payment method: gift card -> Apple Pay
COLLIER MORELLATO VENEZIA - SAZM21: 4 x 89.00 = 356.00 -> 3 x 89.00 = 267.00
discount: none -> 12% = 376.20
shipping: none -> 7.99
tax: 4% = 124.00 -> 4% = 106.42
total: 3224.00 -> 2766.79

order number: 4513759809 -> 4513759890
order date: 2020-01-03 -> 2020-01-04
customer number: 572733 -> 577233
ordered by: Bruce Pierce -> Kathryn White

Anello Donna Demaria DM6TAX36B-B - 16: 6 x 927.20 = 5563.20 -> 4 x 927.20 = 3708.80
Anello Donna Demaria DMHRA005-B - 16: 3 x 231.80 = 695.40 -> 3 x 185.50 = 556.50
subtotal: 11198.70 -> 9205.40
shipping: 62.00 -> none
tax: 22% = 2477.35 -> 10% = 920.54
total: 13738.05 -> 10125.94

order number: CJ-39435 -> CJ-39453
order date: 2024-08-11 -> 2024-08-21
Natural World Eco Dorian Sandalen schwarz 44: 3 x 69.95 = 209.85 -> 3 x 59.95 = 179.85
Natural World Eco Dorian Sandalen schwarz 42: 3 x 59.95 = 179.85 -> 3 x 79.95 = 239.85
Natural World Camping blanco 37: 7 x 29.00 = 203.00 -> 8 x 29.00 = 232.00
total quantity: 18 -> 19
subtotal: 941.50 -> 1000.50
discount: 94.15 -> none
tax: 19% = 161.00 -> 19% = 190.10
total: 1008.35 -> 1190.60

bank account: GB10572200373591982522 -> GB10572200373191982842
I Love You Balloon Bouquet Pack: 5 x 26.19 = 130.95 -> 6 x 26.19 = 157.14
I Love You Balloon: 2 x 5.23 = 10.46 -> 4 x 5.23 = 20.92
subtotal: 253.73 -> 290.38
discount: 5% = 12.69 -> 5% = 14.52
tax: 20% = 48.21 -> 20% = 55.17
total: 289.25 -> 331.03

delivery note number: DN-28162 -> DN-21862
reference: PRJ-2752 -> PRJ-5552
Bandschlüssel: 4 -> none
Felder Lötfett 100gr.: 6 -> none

[Task prompt] Output the listing above word for word, from the opening line through the line that contains "Anello Donna Demaria DM6TAX36B-B", and leave out everything after it.

[Exercise result]
payment method: gift card -> Apple Pay
COLLIER MORELLATO VENEZIA - SAZM21: 4 x 89.00 = 356.00 -> 3 x 89.00 = 267.00
discount: none -> 12% = 376.20
shipping: none -> 7.99
tax: 4% = 124.00 -> 4% = 106.42
total: 3224.00 -> 2766.79

order number: 4513759809 -> 4513759890
order date: 2020-01-03 -> 2020-01-04
customer number: 572733 -> 577233
ordered by: Bruce Pierce -> Kathryn White

Anello Donna Demaria DM6TAX36B-B - 16: 6 x 927.20 = 5563.20 -> 4 x 927.20 = 3708.80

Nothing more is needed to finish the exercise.